═══ Task material ═══

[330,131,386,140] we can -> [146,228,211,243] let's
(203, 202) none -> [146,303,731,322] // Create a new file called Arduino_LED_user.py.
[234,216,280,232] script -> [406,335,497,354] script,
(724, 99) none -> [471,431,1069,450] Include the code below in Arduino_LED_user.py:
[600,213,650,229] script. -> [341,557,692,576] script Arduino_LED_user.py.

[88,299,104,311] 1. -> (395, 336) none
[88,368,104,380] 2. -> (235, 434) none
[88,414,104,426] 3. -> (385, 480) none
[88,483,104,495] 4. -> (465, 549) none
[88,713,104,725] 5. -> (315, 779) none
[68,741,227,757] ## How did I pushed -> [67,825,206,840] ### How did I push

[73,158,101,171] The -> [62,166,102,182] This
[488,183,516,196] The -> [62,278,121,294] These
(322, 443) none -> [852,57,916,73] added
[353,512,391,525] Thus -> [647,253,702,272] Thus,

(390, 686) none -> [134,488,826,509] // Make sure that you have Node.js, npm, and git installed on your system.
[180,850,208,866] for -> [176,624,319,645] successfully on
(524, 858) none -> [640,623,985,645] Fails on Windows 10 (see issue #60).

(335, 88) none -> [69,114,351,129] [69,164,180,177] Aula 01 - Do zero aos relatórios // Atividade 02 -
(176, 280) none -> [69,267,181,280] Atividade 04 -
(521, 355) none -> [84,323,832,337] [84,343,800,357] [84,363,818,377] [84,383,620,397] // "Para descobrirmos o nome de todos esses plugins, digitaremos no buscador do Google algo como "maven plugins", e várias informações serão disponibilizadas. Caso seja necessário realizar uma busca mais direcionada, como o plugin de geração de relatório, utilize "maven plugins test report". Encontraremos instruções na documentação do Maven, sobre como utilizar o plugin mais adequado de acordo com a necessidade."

═══

Wherever "Atividade" turns up in the records, copy the whole line.

(335, 88) none -> [69,114,351,129] [69,164,180,177] Aula 01 - Do zero aos relatórios // Atividade 02 -
(176, 280) none -> [69,267,181,280] Atividade 04 -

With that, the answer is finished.